ERLC President Russell D. Moore and Richard Pates of the U.S. Conference of Catholic Bishops (USCCB) asked Sens. Tom Coburn of Oklahoma and Mike Lee of Utah in a March 4 letter to lift their hold on the bill. Their reported hold has prevented the opportunity for a floor vote on the Senate version — the Near East and South Central Asia Religious Freedom Act, S. 653 — under the chamber's rules.
The "Pledge of Solidarity and Call to Action" also urges the Obama administration to institute a review to certify that U.S. foreign aid supports religious freedom and pluralism. In addition, the statement calls for the American government to provide assistance for refugees.
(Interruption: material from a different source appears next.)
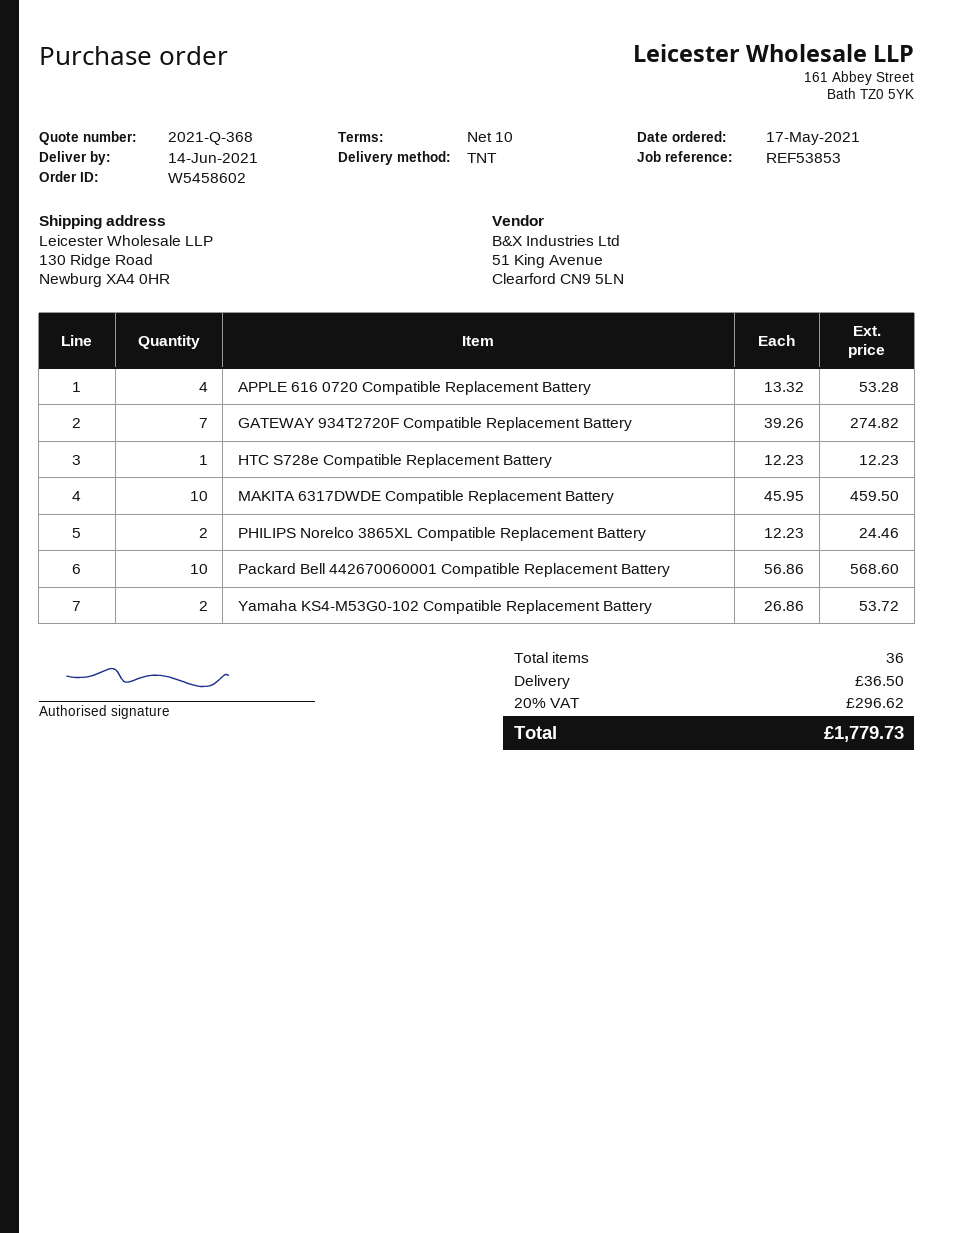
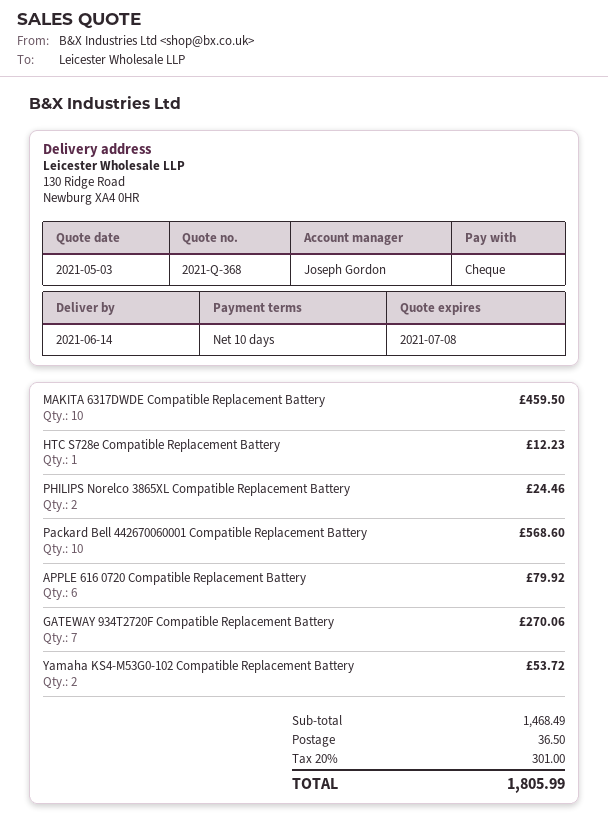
APPLE 616 0720 Compatible Replacement Battery: 4 for 53.28 -> 6 for 79.92
GATEWAY 934T2720F Compatible Replacement Battery: 7 for 274.82 -> 7 for 270.06
tax: 20% = 296.62 -> 20% = 301.00
total: 1779.73 -> 1805.99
Among the nearly 190 signers so far to the pledge are Moore; R. Albert Mohler Jr., president of Southern Baptist Theological Seminary; Jerry Johnson, president of the National Religious Broadcasters; Leith Anderson, president of the National Association of Evangelicals; Charles Chaput, Roman Catholic archbishop of Philadelphia; Jim Daly, president of Focus on the Family; Michael Dukakis, former governor of Massachusetts and Democratic presidential candidate in 1988; Robert George, professor at Princeton University and chairman of the U.S. Commission on International Religious Freedom; Timothy George, dean of the Beeson Divinity School in Birmingham, Ala.; Franklin Graham, president of Samaritan's Purse and the Billy Graham Evangelistic Association; Tony Hall, former Democratic congressman and ambassador; Kirsten Powers, columnist for The Daily Beast and a Fox News analyst; Nina Shea, director of the Hudson Institute's Center for Religious Freedom; and Ed Young, pastor of Second Baptist Church in Houston and former president of the Southern Baptist Convention.
Moore was scheduled to speak at the news conference but was unable to travel to Washington because of illness.